Extended Data Fig. 5: Nox1+ colon cells express markers of undifferentiated stem cells.
From: NOX1 and NPY1R mark regional colon stem cell populations that serve as cancer origins in vivo
a) qPCR analysis on Nox1- and Npy1r-GFP FAC-sorted cells showed an enrichment in stem cell markers Lgr5 (Nox1 caecum n = 3, 12.42 ± 1.219; Nox1 colon n = 4, 14.0825 ± 1.656; Npy1r colon n = 6, 9.6516 ± 0.5590), Smoc2 (Nox1 caecum n = 3, 5.8765 ± 0.2463; Nox1 colon n = 4, 7.5078 ± 0.3144; Npy1r colon n = 4, 6.368 ± 0.7178), Ascl2 (Nox1 caecum n = 3, 7.613 ± 1.399; Nox1 colon n = 4, 17.916 ± 0.7981; Npy1r colon n = 4, 11.0515 ± 2.212) (upper panel).
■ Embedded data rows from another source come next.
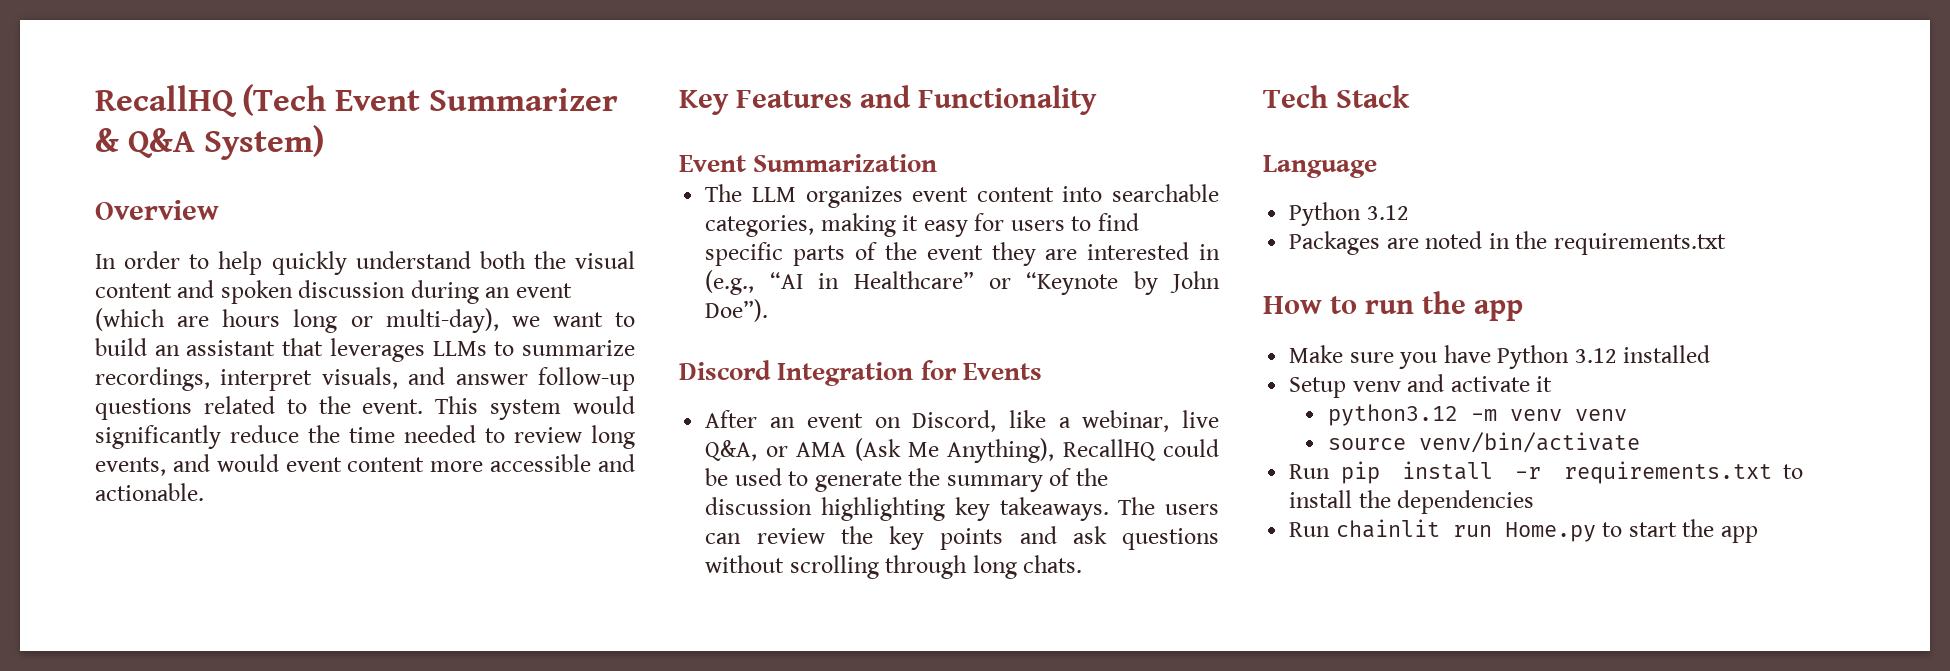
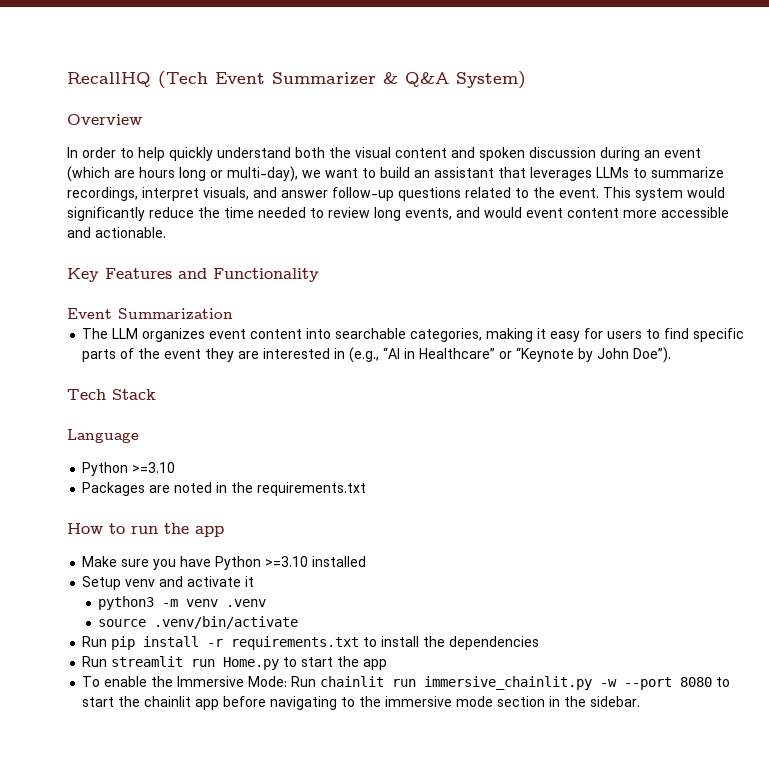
- Discord Integration for Events
- After an event on Discord, like a webinar, live Q&A, or AMA (Ask Me Anything), RecallHQ could be used to generate the summary of the discussion highlighting key takeaways. The users can review the key points and ask questions without scrolling through long chats.
  Language
- Python 3.12
+ Python >=3.10
- Make sure you have Python 3.12 installed
+ Make sure you have Python >=3.10 installed
- python3.12 -m venv venv
+ python3 -m venv .venv
- source venv/bin/activate
+ source .venv/bin/activate
- Run chainlit run Home.py to start the app
+ Run streamlit run Home.py to start the app
+ To enable the Immersive Mode: Run chainlit run immersive_chainlit.py -w --port 8080 to start the chainlit app before navigating to the immersive mode section in the sidebar.

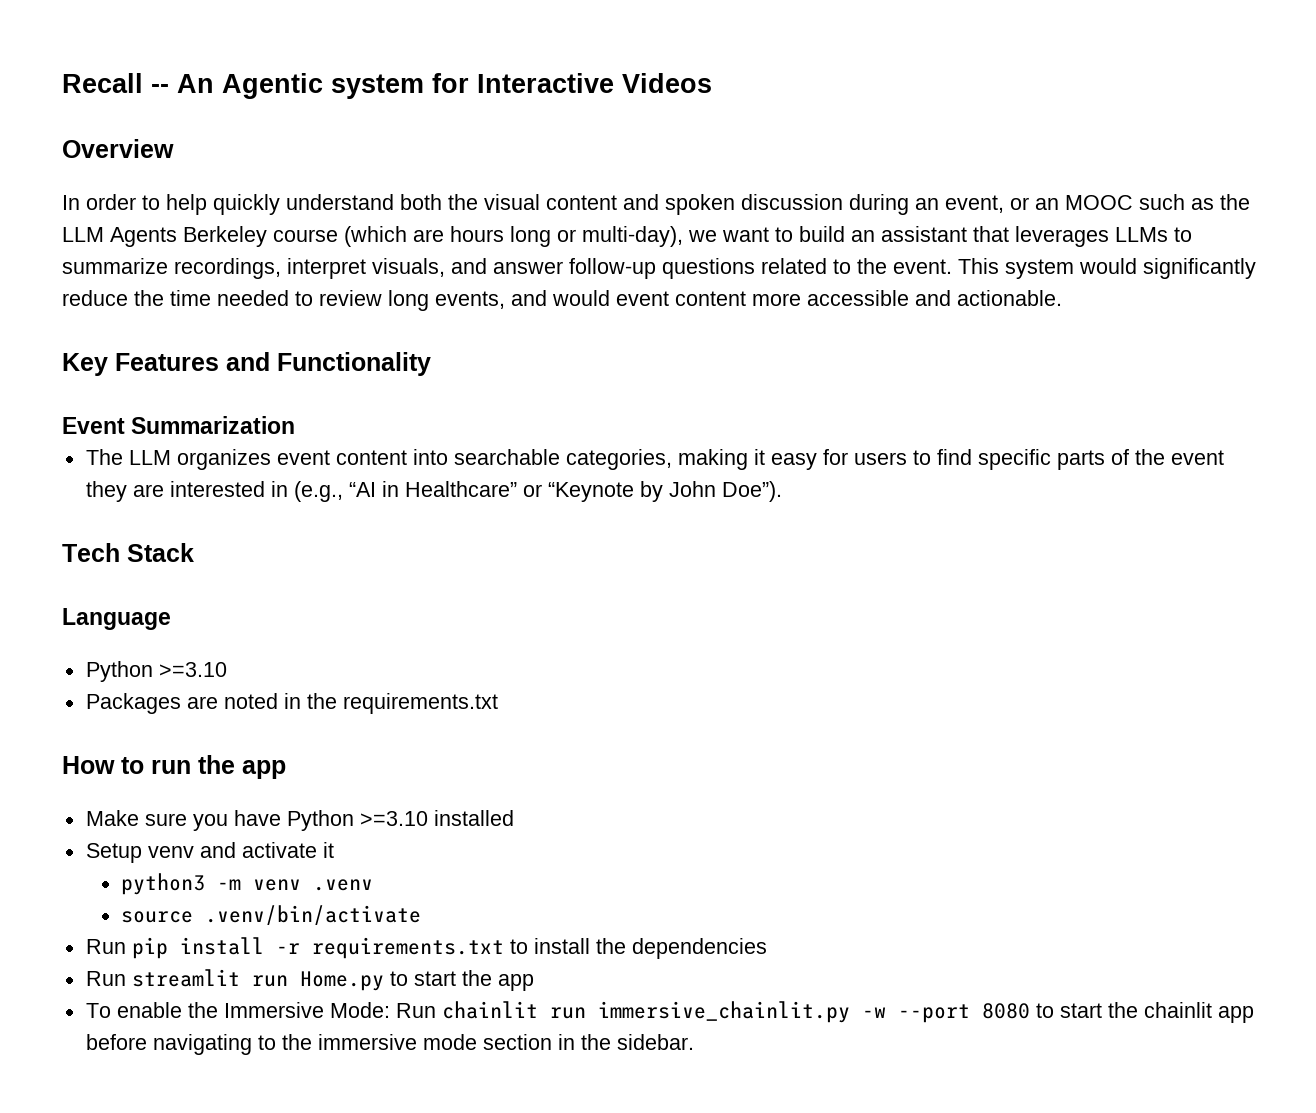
- RecallHQ (Tech Event Summarizer & Q&A System)
+ Recall -- An Agentic system for Interactive Videos
- In order to help quickly understand both the visual content and spoken discussion during an event (which are hours long or multi-day), we want to build an assistant that leverages LLMs to summarize recordings, interpret visuals, and answer follow-up questions related to the event.
+ In order to help quickly understand both the visual content and spoken discussion during an event, or an MOOC such as the LLM Agents Berkeley course (which are hours long or multi-day), we want to build an assistant that leverages LLMs to summarize recordings, interpret visuals, and answer follow-up questions related to the event.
Lineage markers Dra (Nox1 caecum n = 4, 0.079 ± 0.03201; Nox1 colon n = 5, 0.18 ± 0.04231; Npy1r colon n = 7, 0.19 ± 0.03690), Muc2 (Nox1 caecum n = 3, 0.2367 ± 0.09939; Nox1 colon n = 3, 0.18 ± 0.06245; Npy1r colon n = 7, 0.09 ± 0.01952), ChgA (Nox1 caecum n = 3, 0.1667 ± 0.1217; Nox1 colon n = 3, 0.12 ± 0.04041; Npy1r colon n = 7, 0.7814 ± 0.1142), and Reg4 (Nox1 caecum n = 3, 0.15 ± 0.04807; Nox1 colon n = 3, 0.3967 ± 0.1530; Npy1r colon n = 7, 0.57 ± 0.1214) were upregulated in the GFP− population, indicating that Nox1+ and Npy1r+ cells enrich for stem cells. Statistical significance was determined by two-tailed t-test; b-c) Co-IF for GFP and lineage markers using Nox1-2A-EGFP (n = 5) (b) and Npy1r-EGFP-IRES-CreERT2 (n = 5) (c) mice colon (caecum, distal colon and rectum) showed that GFP+ cells do not overlap with the lineage markers. Co-IF with Ki67 indicated that Nox1+ and Npy1r+ cells are proliferative. Scale bar: 25μm.